Will India learn anything from the Wayanad Tragedy?
The deadly waves of landslides, triggered by incessant heavy rains in the hills of southern Indian state of Kerala's Wayanad district, has once again brought to sharp focus the debate over development and ecology.
Following the first day of the landslides on July 23, the Indian Environment Ministry issued a fresh draft notification declaring over 56,800 square km of the Western Ghats as an Ecologically Sensitive Area (ESA) spanning six states, including the devastated Wayanad villages. This was the sixth such notification by the Environment Ministry in a decade since 2014, but the final notification has never seen the light of the day after running into objections from political parties and governments.
The Western Ghats, among the world's eight most important biodiversity hot spots, runs between India's south to west through Kerala, Tamil Nadu, Karnataka, Goa, Gujarat, and Maharashtra. What is at stake is the life of more than 50 million people living in the region, most of them dependent on agriculture and plantations.
According to official documents, the significance of the Western Ghats as a global biodiversity area and a treasure trove of biological diversity has been repeatedly emphasised. It is also the origin of Godavari, Krishna, Cauvery, and a number of other rivers of peninsular India, on which depends much of the economy of the region.
Environmental scientists have attributed the landslides to a combination of loss of forest cover due to unregulated infrastructure development, quarrying, mining in the fragile terrain, and climate change. The increase in the rainfall on Kerala in recent years is seen by environmentalists as the result of warming of the south eastern part of the Arabian Sea, causing heightened precipitation.
In 2011 , an expert panel set up by the Indian government, led by ecologist-academic Madhav Gadgil, had submitted a report, recommending a ban on these activities and designating 75 percent of the entire Western Ghats region as an ecologically sensitive zone (ESZ), a graded zonation approach to regulating industrial and agricultural activities and creation of an overarching ecological authority for the region. The expert report is gathering dust following resistance by political parties, which opposed cutting down the ESZ areas for industries and other development activities. The opposition has largely stemmed from fears that any move to ban certain activities and the demarcation of whole villages as ESAs will deprive the local people of economic growth opportunities.
Another government-appointed committee, headed by leading scientist K Kasturirangan, had suggested in 2013 that the Meppadi Panchayat in Wayanad, one of the most severely affected places by the July 23 landslide, be included in the larger eco-sensitive zone being demarcated in the state. The Kasturirangan panel proposed 37 percent of the Western Ghats be demarcated as ESA because the previously proposed 75 percent figure was considered too high. However, the Kasturirangan committee recommendations also remain unimplemented.
Maharashtra's Congress-NCP coalition government submitted to the federal Environment Ministry in 2012 that the creation of an overarching Western Ghats Ecological Authority would run parallel to existing government agencies and opposed the idea. Kerala, Maharashtra and Tamil Nadu opposed a proposed ban on new hydropower projects in the region.

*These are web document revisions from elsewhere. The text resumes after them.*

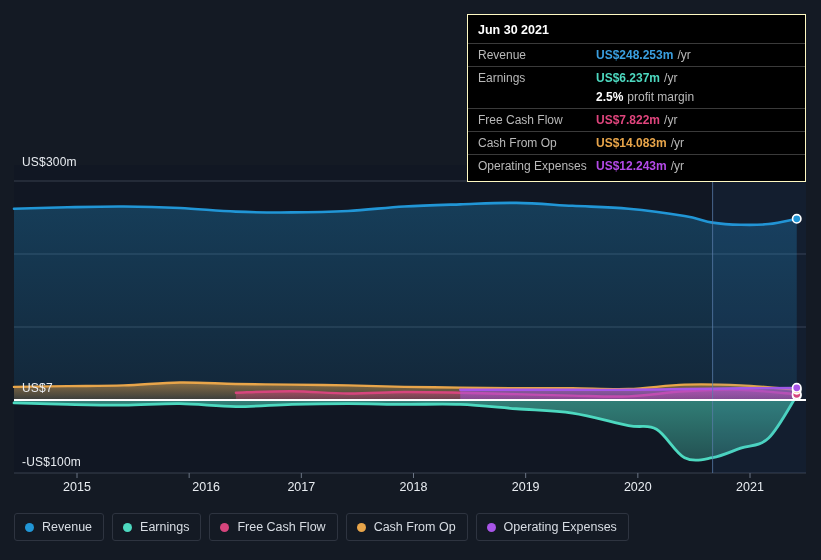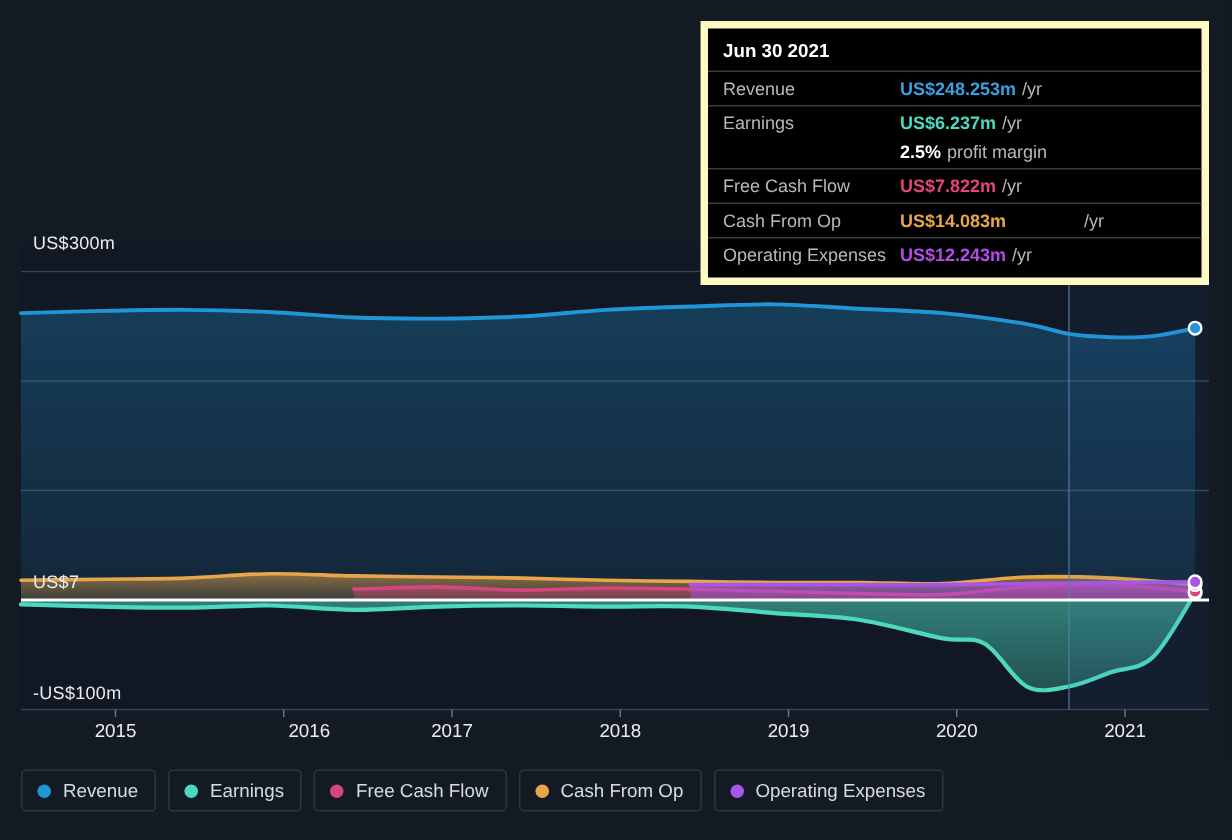--- a/index.html
+++ b/index.html
@@ -12,21 +12,21 @@
   #chart-area{position:absolute;left:0;top:0;width:752px;height:500px;}
   #plot-svg{position:absolute;left:0;top:0;}
 
   .axis-label{position:absolute;color:#e8ecf1;font-size:12px;letter-spacing:.2px;
               white-space:nowrap;}
   .xtick{position:absolute;color:#e8ecf1;font-size:12.5px;top:480px;
          transform:translateX(-50%);white-space:nowrap;}
 
   
   #tooltip{position:absolute;left:467px;top:14px;width:339px;
-           background:#000;border:5px solid #fef9c3;box-sizing:border-box;
+           background:#000;border:1px solid #fef9c3;box-sizing:border-box;
            padding:0 0 4px 0;}
   #tooltip .tt-title{color:#fff;font-size:12.5px;font-weight:bold;
            padding:8px 10px 6px 10px;}
   .tt-row{display:flex;align-items:center;padding:4px 10px 4px 10px;
           border-top:1px solid #3a3a3a;min-height:14px;}
   .tt-label{color:#b9b9b9;font-size:12px;flex:0 0 118px;}
   .tt-val{font-size:12px;font-weight:bold;}
   .tt-unit{color:#b9b9b9;font-size:12px;font-weight:normal;margin-left:4px;}
   .tt-row.sub{border-top:none;padding-top:1px;align-items:center;}
   .tt-row.sub .tt-label{flex:0 0 118px;}
@@ -141,21 +141,21 @@
         </div>
         <div class="tt-row">
           <div class="tt-label">Free Cash Flow</div>
           <div style="display: flex; align-items: baseline;">
             <span class="tt-val" style="color: rgb(224, 69, 125);">US$7.822m</span>
             <span class="tt-unit">/yr</span>
           </div>
         </div>
         <div class="tt-row">
           <div class="tt-label">Cash From Op</div>
-          <div style="display: flex; align-items: flex-start; gap: 48px;">
+          <div style="display: flex; align-items: flex-start;">
             <span class="tt-val" style="color: rgb(232, 165, 74);">US$14.083m</span>
             <span class="tt-unit">/yr</span>
           </div>
         </div>
         <div class="tt-row">
           <div class="tt-label">Operating Expenses</div>
           <div style="display: flex; align-items: baseline;">
             <span class="tt-val" style="color: rgb(180, 74, 232);">US$12.243m</span>
             <span class="tt-unit">/yr</span>
           </div>

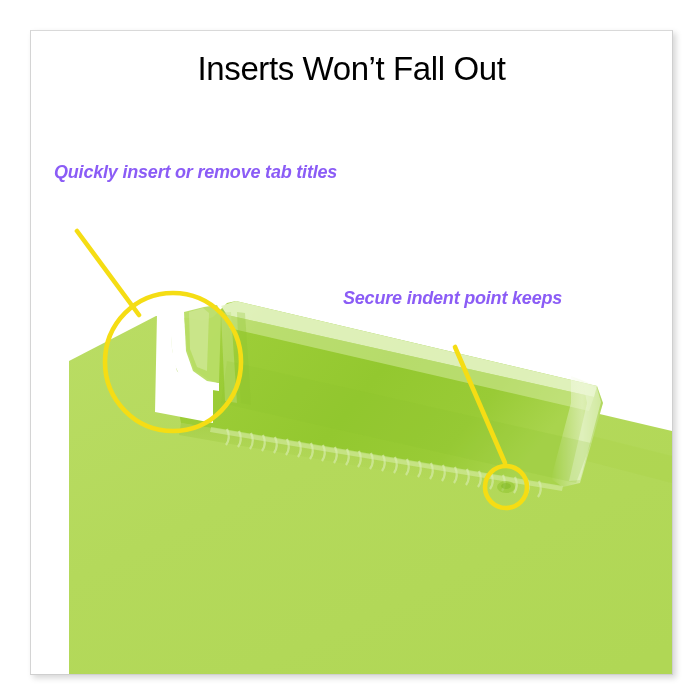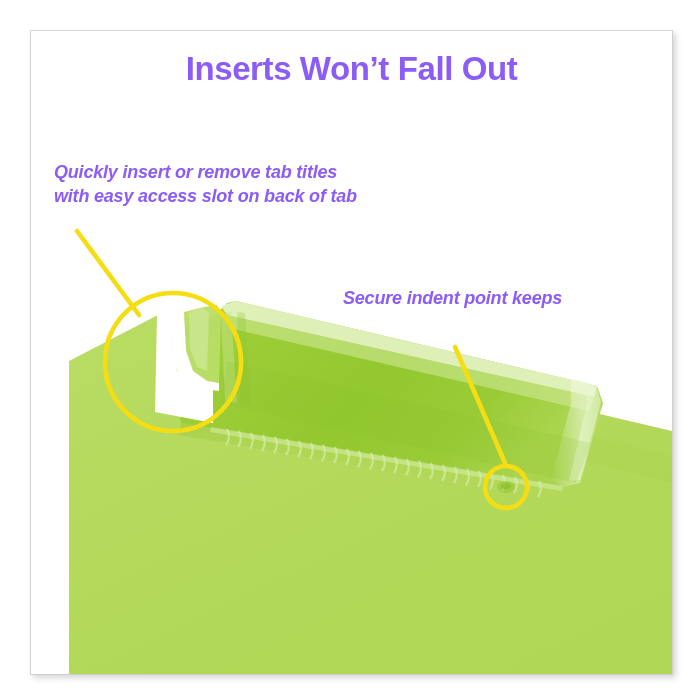--- a/index.html
+++ b/index.html
@@ -43,23 +43,23 @@
     top: 0;
   }
   
   #headline {
     position: absolute;
     left: 0;
     top: 20px;
     width: 641px;
     text-align: center;
     font-size: 33px;
-    font-weight: bold;
+    font-weight: normal;
     letter-spacing: -0.4px;
-    color: #8b5cf6;
+    color: #000000;
     line-height: 1.1;
     white-space: nowrap;
   }
   .callout {
     position: absolute;
     font-style: italic;
     font-weight: bold;
     color: #8b5cf6;
     font-size: 18px;
     line-height: 1.33;
@@ -227,21 +227,20 @@
           <path d="M 424 316 L 474 432" stroke-width="4.6"></path>
           <circle cx="475" cy="456" r="21" stroke-width="4.6"></circle>
         </g>
       </svg>
     </div>
 
     <div id="headline">Inserts Won’t Fall Out</div>
 
     <div id="callout-left" class="callout">
       <span class="ln">Quickly insert or remove tab titles</span>
-      <span class="ln">with easy access slot on back of tab</span>
     </div>
 
     <div id="callout-right" class="callout">
       <span class="ln">Secure indent point keeps</span>
     </div>
 
   </div>
 </div>
 
 </body></html>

In 2022, the BJP government had issued a notification of ESAs in the Western Ghats but the party's government in Karnataka opposed the move. The then Karnataka Home Minister, Aranga Jnanendra, had said, if the draft notification was accepted as it was, "it will affect the lives of people in rural areas."
The Indian Express quoted Pandurang Hegde, an environmental activist associated with the Save Western Ghats Movement in Karnataka, as saying that irrespective of which political party is in power, they have always projected protection of Western Ghats as an "anti-people issue."
Hedge added, "Those with vested interests desiring to exploit natural resources do not want the demarcation of ESAs and politicians have used local people as a shield to justify the delays."
In an article in The Indian Express, Amitbah Kant, India's G20 Sherpa, says a 2022 study on depleting forest cover in Wayanad showed 62 percent of the district's green cover disappeared between 1950 and 2018, while rubber plantation cover rose by around 1,800 percent.
The intensity of the landslide increased because rubber trees are less effective in holding soil compared to the dense forest cover of pre-plantation times. Besides, the sharp rise in eco-tourism in Wayanad, one of the most scenic spots in India, has gone on unchecked in the last so many years with the construction of hotels, resorts, and roads through the hills.
The main challenge is aligning the biodiversity of the Western Ghats region with adequate opportunities for the local people in the broad framework of ESA. It is not merely an issue of development regulation, but is intimately linked to positive promotion of environment-friendly and socially inclusive growth.
Pallab Bhattacharya is a special correspondent for The Daily Star. He writes from New Delhi, India.